France has been building diplomatic relations across oil-rich West
Africa. This includes Gabon ruled by Omar Bongo since 1966, Congo
Brazzaville ruled by Denis Sassou-Nguesso who came to power in 1997
following a civil war that cost hundreds of thousands of lives, and
Angola where former independence hero José Eduardo dos Santos has
been in power since 1979. In a recent instance of new 'cooperation'
the French government dealt with dos Santos to protect French citizen
Pierre Falcone charged with transfer of weapons to Angola. Dos Santos
named Falcone Angolan ambassador to the United Nations Educational,
Scientific and Cultural organization (UNESCO) headquartered in Paris.
The appointment would provide him diplomatic immunity.
It is no coincidence that the United States has been following a
similar strategy of supporting military dictators in Africa while
seeking access to natural resources in their countries. U.S.
Secretary of State Colin Powell visited Angola and Gabon in 2002 in
the first trip ever by such a high-ranking U.S. official to these
countries. Last year U.S. President George W. Bush visited Senegal,
Nigeria, Botswana, Uganda and South Africa.
In March this year the U.S. government invited top ranking military
officials of Chad, Mali, Mauritania, Morocco, Niger, Senegal and
Tunisia to the U.S. European command headquarters in Stuttgart,
Germany. The command centre also covers 48 African countries. The
Stuttgart summit covered representation from the Middle East through
the Maghreb (Arabic North Africa) to the Gulf of Guinea. This is a
region sitting above a giant sea of underground oil.
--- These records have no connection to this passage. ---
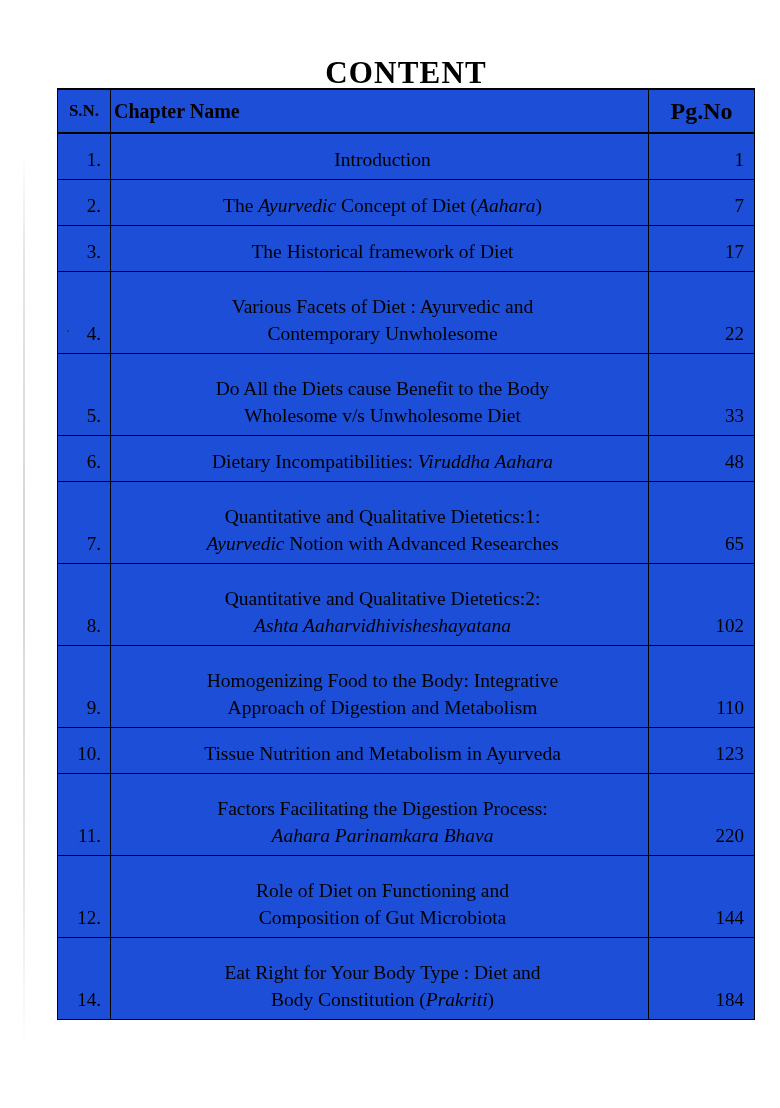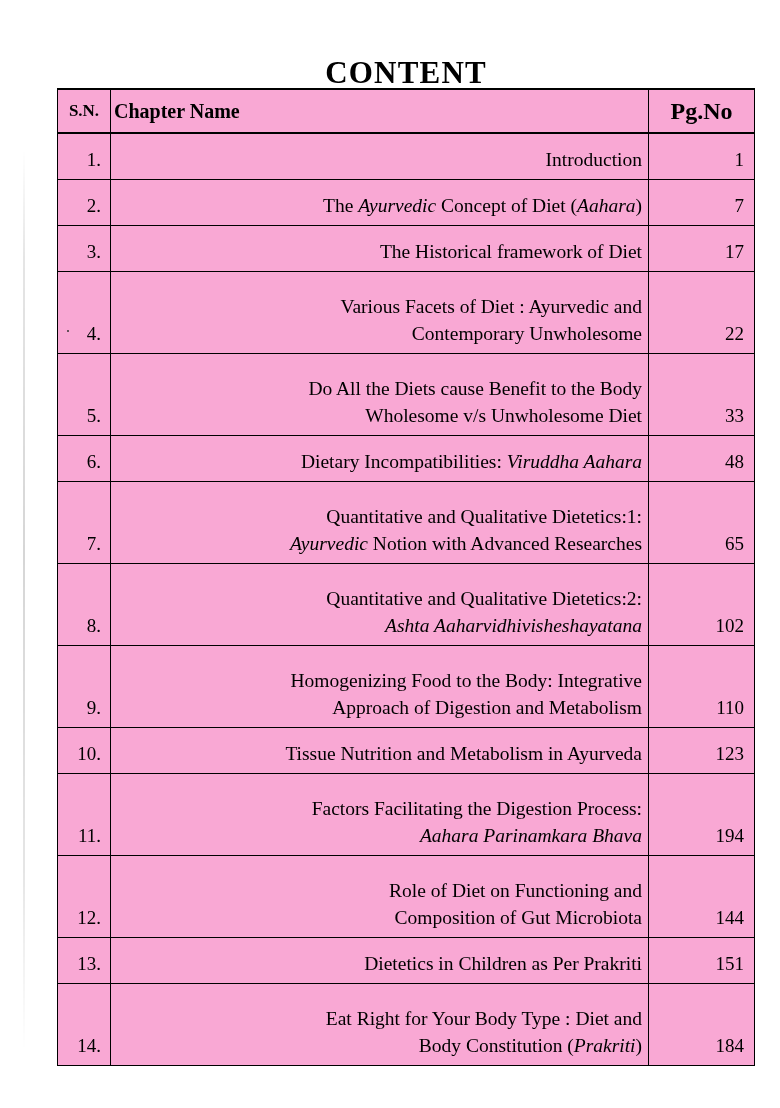--- a/index.html
+++ b/index.html
@@ -54,21 +54,21 @@
     top: 88px;
     width: 697px;
     border-collapse: collapse;
     table-layout: fixed;
   }
 
   .toc-table td, .toc-table th {
     border: 1.6px solid #000000;
     padding: 0;
     vertical-align: bottom;
-    background: #f9a8d4;
+    background: #1d4ed8;
   }
 
   .toc-table .outer-top td,
   .toc-table .outer-top th {
     border-top-width: 2.6px;
   }
 
   col.c-sn   { width: 53px; }
   col.c-name { width: 538px; }
   col.c-pg   { width: 106px; }
@@ -97,21 +97,21 @@
   }
 
   
   td.sn {
     text-align: right;
     padding: 0 9px 5px 0;
     font-size: 19px;
     line-height: 1.42;
   }
   td.name {
-    text-align: right;
+    text-align: center;
     padding: 0 6px 5px 12px;
     font-size: 19.5px;
     line-height: 1.42;
   }
   td.pg {
     text-align: right;
     padding: 0 10px 5px 0;
     font-size: 19px;
     line-height: 1.42;
   }
@@ -232,37 +232,30 @@
           <span class="ln"><span>Tissue Nutrition and Metabolism in Ayurveda</span></span>
         </td>
         <td class="pg">123</td>
       </tr>
       <tr class="double">
         <td class="sn">11.</td>
         <td class="name">
           <span class="ln"><span>Factors Facilitating the Digestion Process:</span></span>
           <span class="ln"><em>Aahara Parinamkara Bhava</em></span>
         </td>
-        <td class="pg">194</td>
+        <td class="pg">220</td>
       </tr>
       <tr class="double">
         <td class="sn">12.</td>
         <td class="name">
           <span class="ln"><span>Role of Diet on Functioning and</span></span>
           <span class="ln"><span>Composition of Gut Microbiota</span></span>
         </td>
         <td class="pg">144</td>
       </tr>
-      <tr class="single">
-        <td class="sn">13.</td>
-        <td class="name">
-          <span class="ln"><span>Dietetics in Children as Per Prakriti</span></span>
-        </td>
-        <td class="pg">151</td>
-      </tr>
       <tr class="double">
         <td class="sn">14.</td>
         <td class="name">
           <span class="ln"><span>Eat Right for Your Body Type : Diet and</span></span>
           <span class="ln"><span>Body Constitution (</span><em>Prakriti</em><span>)</span></span>
         </td>
         <td class="pg">184</td>
       </tr>
     </tbody>
 </table>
Two weeks before
the March meeting Gen. Charles F. Wald, deputy commander at Stuttgart
had toured Angola, Nigeria, Tunisia, Algeria, Ghana, South Africa and
Gabon among other African countries.
"Every place I go in Africa, where we talk about the war on
terrorism, there is a resonance and an agreement that we have
something in common," Wald said during the visit. The threat
extremists pose to democratically elected governments is "universally
understood," he said. But of the countries he visited, only South
Africa has a democratically elected government.
Earlier this week the U.S. government indicated its interest in the
oil-rich Gulf of Guinea in announcing a military cooperation
programme with Nigeria. Gen. Robert Fogleson, commander of the U.S.
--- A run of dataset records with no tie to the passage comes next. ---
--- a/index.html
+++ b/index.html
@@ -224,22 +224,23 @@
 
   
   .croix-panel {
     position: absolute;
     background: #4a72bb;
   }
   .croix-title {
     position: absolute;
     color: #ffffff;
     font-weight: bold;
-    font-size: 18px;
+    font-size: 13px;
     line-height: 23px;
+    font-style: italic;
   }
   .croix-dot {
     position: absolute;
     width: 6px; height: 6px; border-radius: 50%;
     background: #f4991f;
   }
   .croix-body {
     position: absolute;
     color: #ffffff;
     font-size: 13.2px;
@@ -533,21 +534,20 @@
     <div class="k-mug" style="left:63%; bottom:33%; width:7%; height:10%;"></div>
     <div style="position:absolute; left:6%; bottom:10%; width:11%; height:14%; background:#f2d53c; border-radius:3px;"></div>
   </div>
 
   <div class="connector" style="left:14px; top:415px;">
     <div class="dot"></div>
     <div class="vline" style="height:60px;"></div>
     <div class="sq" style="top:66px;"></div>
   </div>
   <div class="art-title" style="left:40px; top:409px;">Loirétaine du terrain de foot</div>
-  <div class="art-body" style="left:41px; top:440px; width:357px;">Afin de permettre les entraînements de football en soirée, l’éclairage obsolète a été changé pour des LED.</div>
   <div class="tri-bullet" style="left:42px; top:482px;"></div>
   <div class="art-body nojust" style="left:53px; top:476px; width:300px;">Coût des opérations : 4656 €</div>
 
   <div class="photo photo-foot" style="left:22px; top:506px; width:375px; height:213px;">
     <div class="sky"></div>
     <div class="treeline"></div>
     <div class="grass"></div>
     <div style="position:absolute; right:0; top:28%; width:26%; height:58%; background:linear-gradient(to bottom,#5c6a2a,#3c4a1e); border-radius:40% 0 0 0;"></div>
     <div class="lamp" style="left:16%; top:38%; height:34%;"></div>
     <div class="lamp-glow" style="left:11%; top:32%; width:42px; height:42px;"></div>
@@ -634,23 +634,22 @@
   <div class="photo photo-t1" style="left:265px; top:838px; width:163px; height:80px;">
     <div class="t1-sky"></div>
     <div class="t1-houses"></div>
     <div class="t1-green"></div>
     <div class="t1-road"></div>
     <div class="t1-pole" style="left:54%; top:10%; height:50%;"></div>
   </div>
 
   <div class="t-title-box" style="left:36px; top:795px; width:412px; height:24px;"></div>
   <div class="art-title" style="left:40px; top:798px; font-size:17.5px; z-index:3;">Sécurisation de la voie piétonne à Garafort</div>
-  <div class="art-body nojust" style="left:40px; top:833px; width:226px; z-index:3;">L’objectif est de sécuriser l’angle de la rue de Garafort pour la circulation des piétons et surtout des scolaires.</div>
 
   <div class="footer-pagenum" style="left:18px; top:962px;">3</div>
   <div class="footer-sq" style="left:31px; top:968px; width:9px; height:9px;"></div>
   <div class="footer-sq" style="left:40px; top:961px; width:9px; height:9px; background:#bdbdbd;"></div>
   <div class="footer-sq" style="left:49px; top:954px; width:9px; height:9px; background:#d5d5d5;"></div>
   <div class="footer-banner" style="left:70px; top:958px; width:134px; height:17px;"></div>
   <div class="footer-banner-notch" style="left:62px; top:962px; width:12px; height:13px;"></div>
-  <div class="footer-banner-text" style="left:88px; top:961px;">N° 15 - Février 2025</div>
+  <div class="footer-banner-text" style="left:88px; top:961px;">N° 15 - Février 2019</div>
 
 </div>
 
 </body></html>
air force in Europe said at the announcement: "This region is
important to the stability of the United States because of the
petroleum and so it's no surprise to me that if the U.S. Navy, the
U.S. government wanted to exercise, that they will take the areas
that are of great importance to them."
Analysts believe that over the next five years a quarter of non-Gulf
oil on the world market will come from sub-Saharan Africa.